Há quase dez anos, no dia 20 de abril de 1999, um episódio anda mais grave chocou o mundo. Motivados pelo mesmo sentimento, os adolescentes americanos Eric Harris, 18 anos, e Dylan Klebold, 17, entraram na Columbine High School, onde estudavam, e espalharam o terror. Armados e vestindo capas pretas, atiraram a esmo, ferindo vários alunos, explodiram quatro bombas e executaram com tiros na cabeça alguns dos melhores atletas da escola. Saldo da barbárie: doze colegas e um professor mortos. Em seguida ao massacre, a dupla cometeu suicídio.
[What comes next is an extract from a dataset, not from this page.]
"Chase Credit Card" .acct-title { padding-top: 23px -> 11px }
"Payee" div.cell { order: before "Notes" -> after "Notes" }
Para quem não sabe, o bullying é um conjunto de atitudes agressivas, intencionais e repetitivas, adotado por um ou mais alunos contra outros, causando dor, angústia e sofrimento. Sabe quando um aluno - ou um grupo de alunos - fica bancando o valentão ou o debochado, tirando vantagem dos mais tímidos e impopulares, atormentando a vida deles gratuitamente? É isso mesmo. E pouca gente se dá conta do estrago que esse tipo de atitude faz sobre as emoções e a auto-estima das vítimas. Harris e Klebold, depois de sofrerem por bastante tempo amolações de todo tipo por parte dos colegas, deram o troco à sua maneira.
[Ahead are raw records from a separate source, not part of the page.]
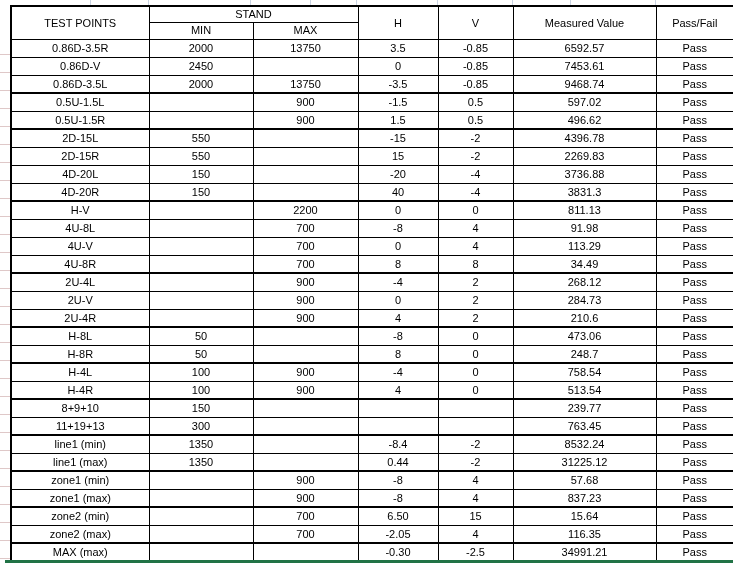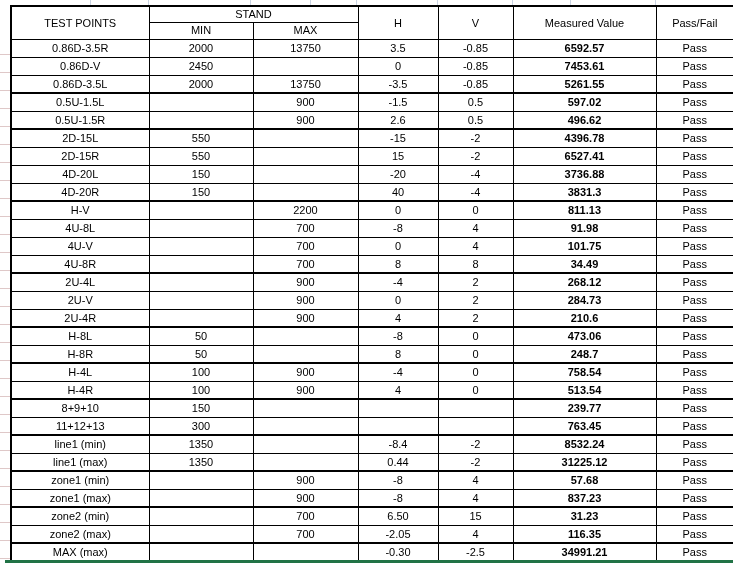"6592.57" .meas td.bold { font-weight: bold -> normal }
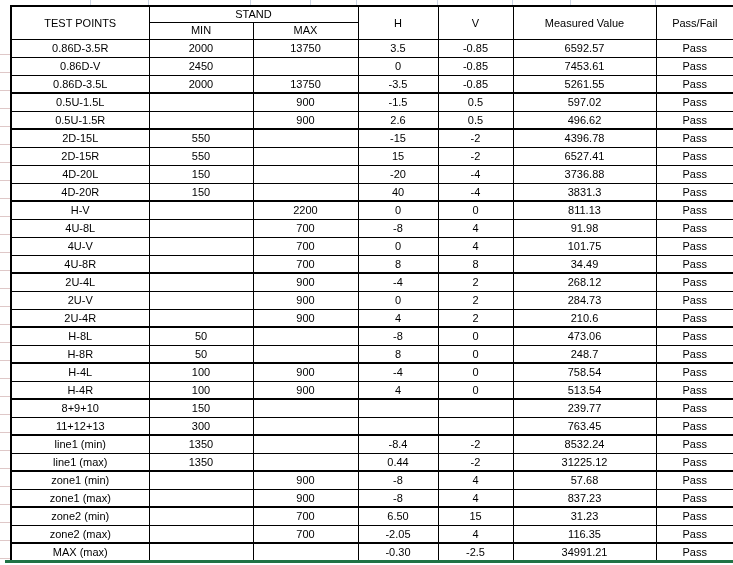"5261.55" td.bold { text: 5261.55 -> 9468.74 }
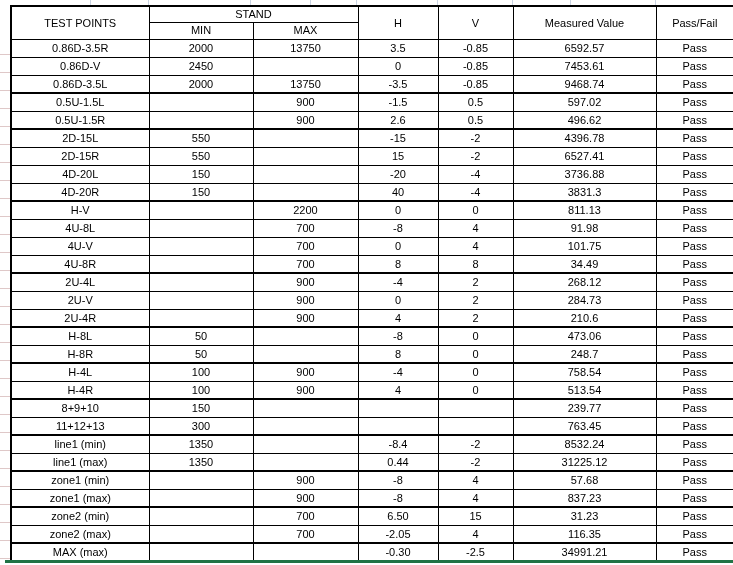"2.6" td { text: 2.6 -> 1.5 }
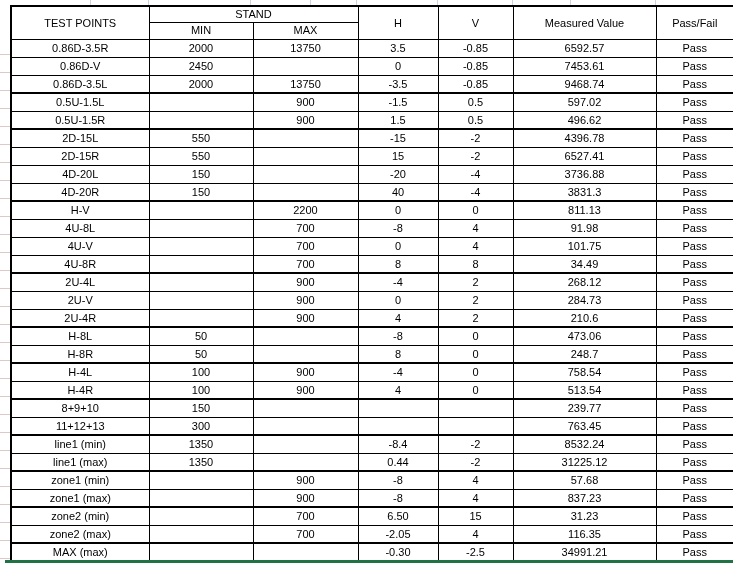"6527.41" td.bold { text: 6527.41 -> 2269.83 }
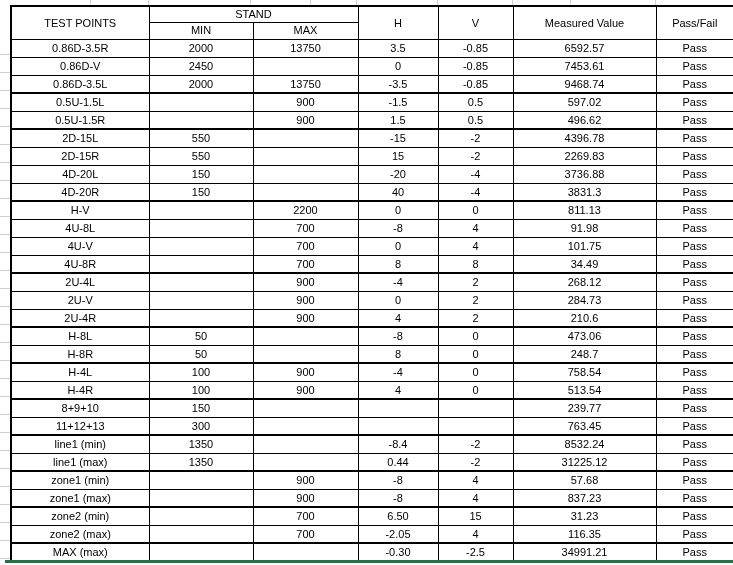"101.75" td.bold { text: 101.75 -> 113.29 }
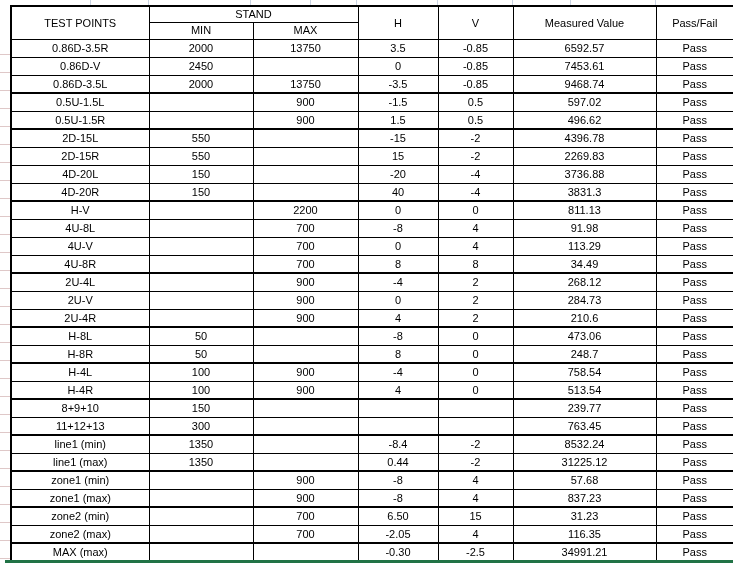"11+12+13" td { text: 11+12+13 -> 11+19+13 }
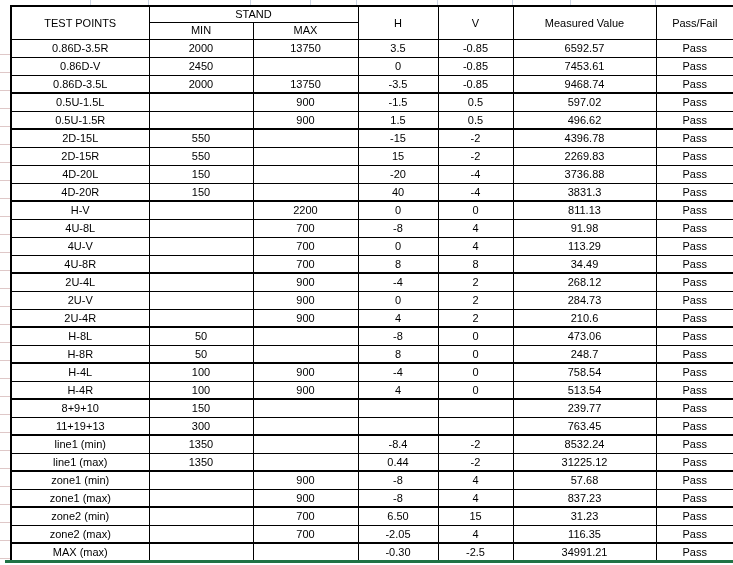"31.23" td.bold { text: 31.23 -> 15.64 }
A palavra bullying, que pode ser traduzida como "intimidação", deriva do verbo inglês bully, que significa "usar a superioridade física para intimidar alguém". Como adjetivo, bully refere-se a "valentão" ou "tirano". Colocar apelidos cruéis ou constrangedores, insultar, ridicularizar ou intimidar um colega em público e promover seu isolamento são atitudes freqüentes em todas as escolas do planeta. Porém, até tomar conseqüências trágicas, como a que vimos acima, isso era visto apenas como algo típico da idade, parte do amadurecimento da criança. E o massacre de Columbine não é a única amostra de onde os efeitos do bullying podem chegar. Em vários lugares do mundo, inclusive no Brasil, vítimas desse tipo de assédio dão o troco - muitas delas, armadas. Umas atentando contra a própria vida, outras contra as dos colegas e professores. Deu para perceber como não é brincadeira?